Avez-vous déjà pensé que le travail en présentiel ou en distanciel pouvait affecter la valeur des salaires ? Dans certains secteurs, comme la tech, la com’ et la création, le travail à distance qui, avant, était le privilège de quelques uns, commence de plus en plus à devenir une sorte de norme. La pandémie de Covid-19, cette catastrophe, a finalement été la source d’une merveilleuse conclusion, une idée toute simple et pourtant puissante, limite révolutionnaire : le télétravail est possible, et il ne menace aucunement les performances, du moins dans certains secteurs –rappelons-le. Ce constat est, pour résumer, devenu indéniable (même s’il l’était avant, mais la preuve par le chamboulement des pratiques était nécessaire). Même avec la pire mauvaise foi du monde, aujourd’hui aucun manager, dans ces secteurs, ne peut plus imposer le travail en présentiel, sous prétexte d’une quelconque nécessité de rendement ou d’un quelconque autre besoin réel, autre que remplir les bureaux, pour faire joli et pro, car on est payé pour…
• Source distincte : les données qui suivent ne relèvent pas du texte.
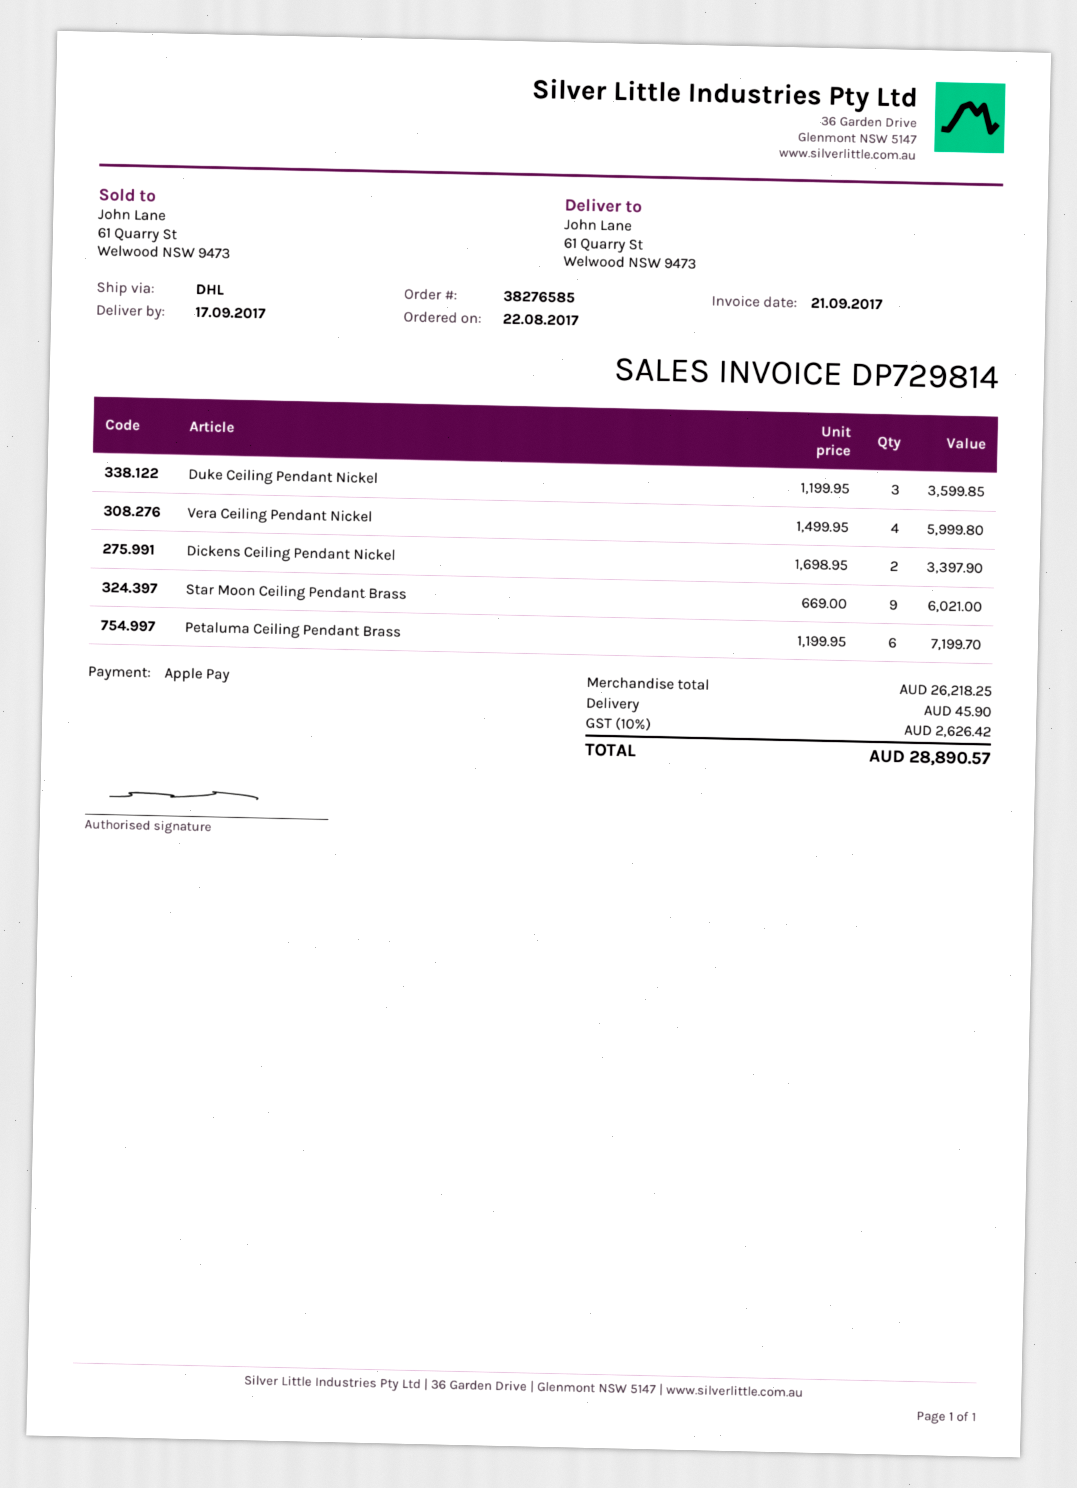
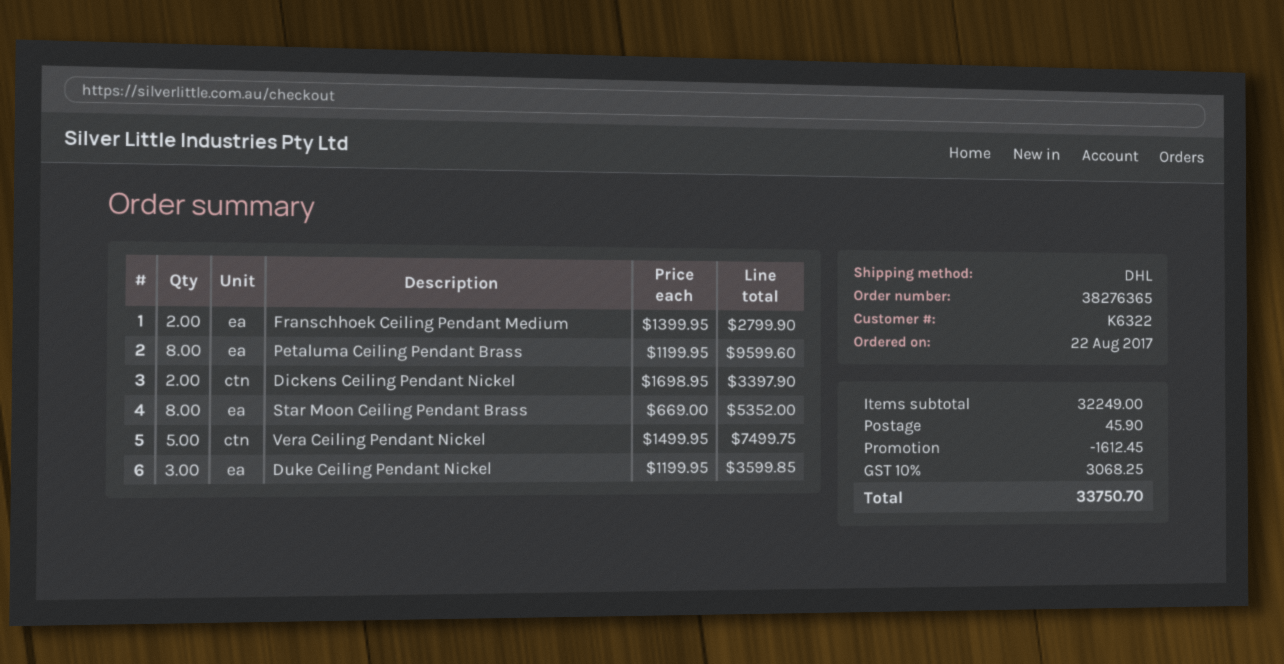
order number: 38276585 -> 38276365
Vera Ceiling Pendant Nickel: 4 x 1499.95 = 5999.80 -> 5 x 1499.95 = 7499.75
Star Moon Ceiling Pendant Brass: 9 x 669.00 = 6021.00 -> 8 x 669.00 = 5352.00
Petaluma Ceiling Pendant Brass: 6 x 1199.95 = 7199.70 -> 8 x 1199.95 = 9599.60
Franschhoek Ceiling Pendant Medium: none -> 2 x 1399.95 = 2799.90
subtotal: 26218.25 -> 32249.00
discount: none -> 1612.45
tax: 10% = 2626.42 -> 10% = 3068.25
total: 28890.57 -> 33750.70

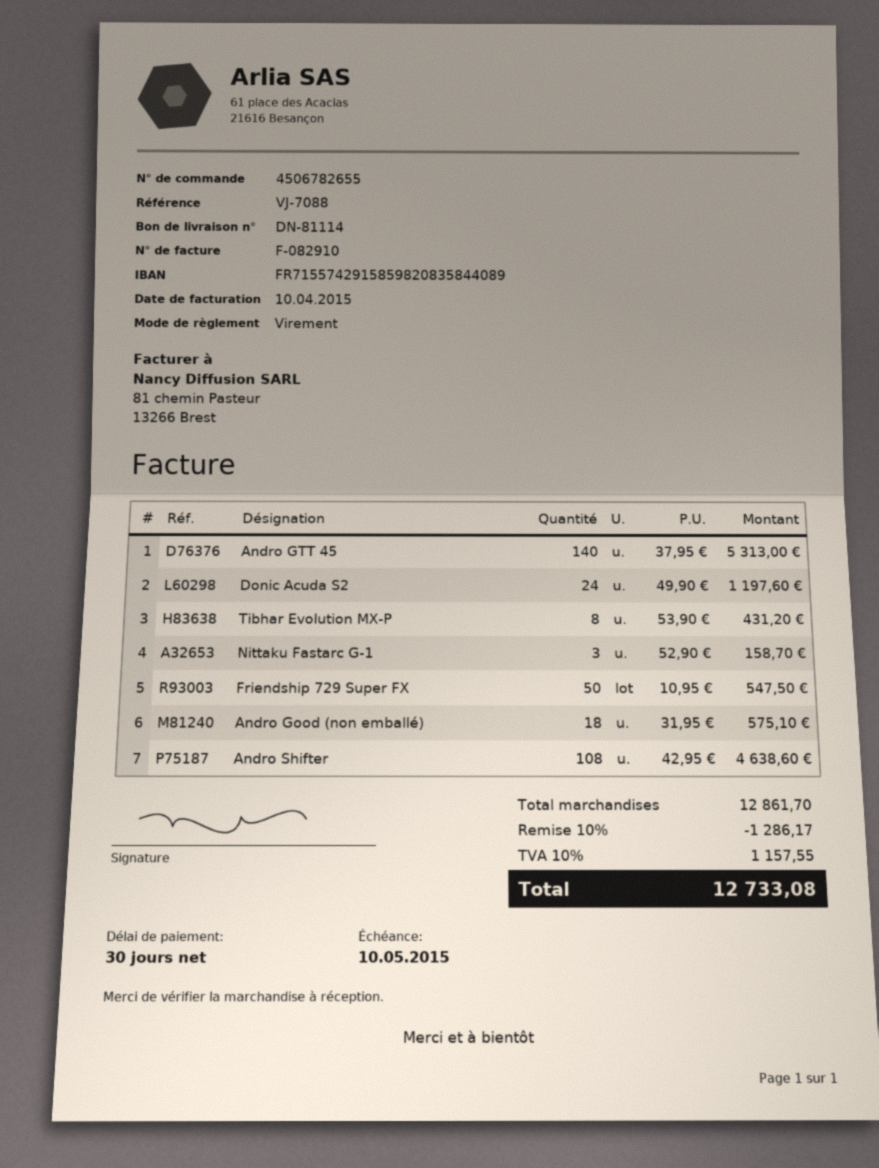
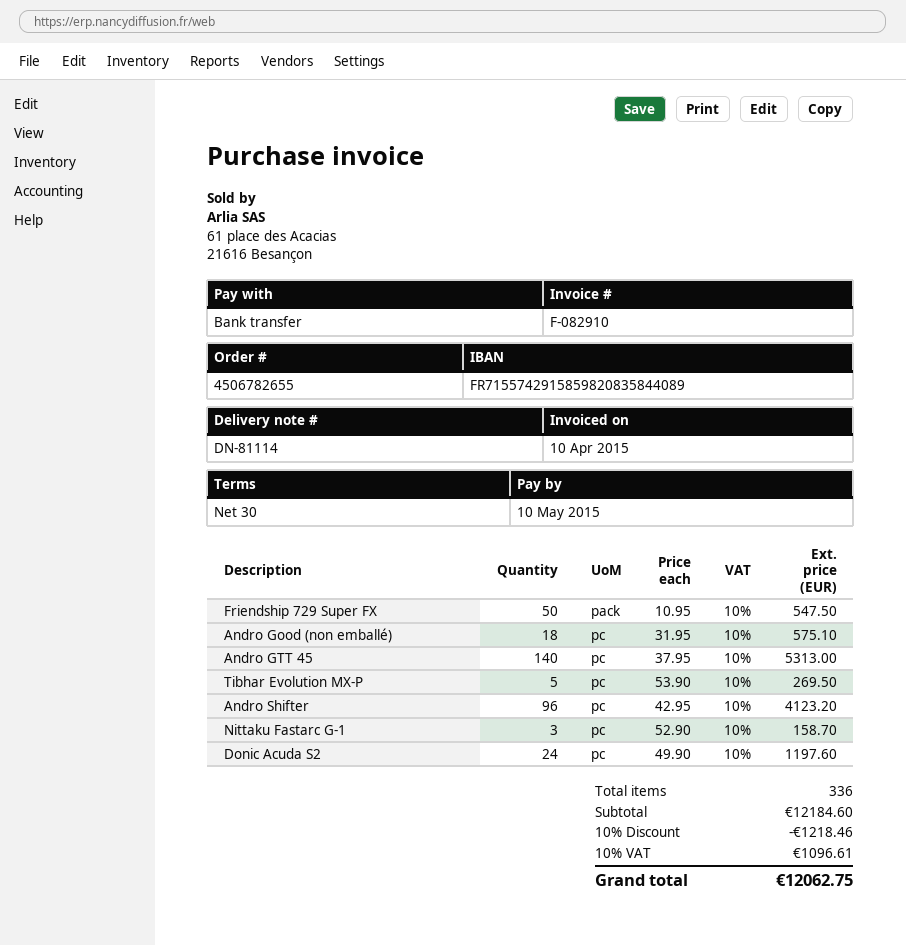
Tibhar Evolution MX-P: 8 x 53.90 = 431.20 -> 5 x 53.90 = 269.50
Andro Shifter: 108 x 42.95 = 4638.60 -> 96 x 42.95 = 4123.20
subtotal: 12861.70 -> 12184.60
discount: 10% = 1286.17 -> 10% = 1218.46
tax: 10% = 1157.55 -> 10% = 1096.61
total: 12733.08 -> 12062.75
Les locaux se vident donc des salariés dont la présence n’est pas nécessaire !
Et quasiment rien ne peut les retenir. Enfin… ça, c’était avant. Si la pandémie de Covid a inspiré au monde du travail l’existence d’une réalité, les entreprises de la Silicon Valley viennent de trouver –osons le terme !- une parade. La voici : les salaires se verront diminués (on parle de 10%, c’est-à-dire à peu près un mois de salaire par an) pour tout salarié qui souhaite (et qui peut) travailler en pur distanciel au lieu du présentiel. Cela semble quelque peu laid, n’est-ce pas ? Pas très respectueux de l’aspect contractuel non plus, non ? Enfin, sauf si la présence dans les locaux était une disposition contractuelle également. Bref, dans tous les cas, on dirait un coup bas.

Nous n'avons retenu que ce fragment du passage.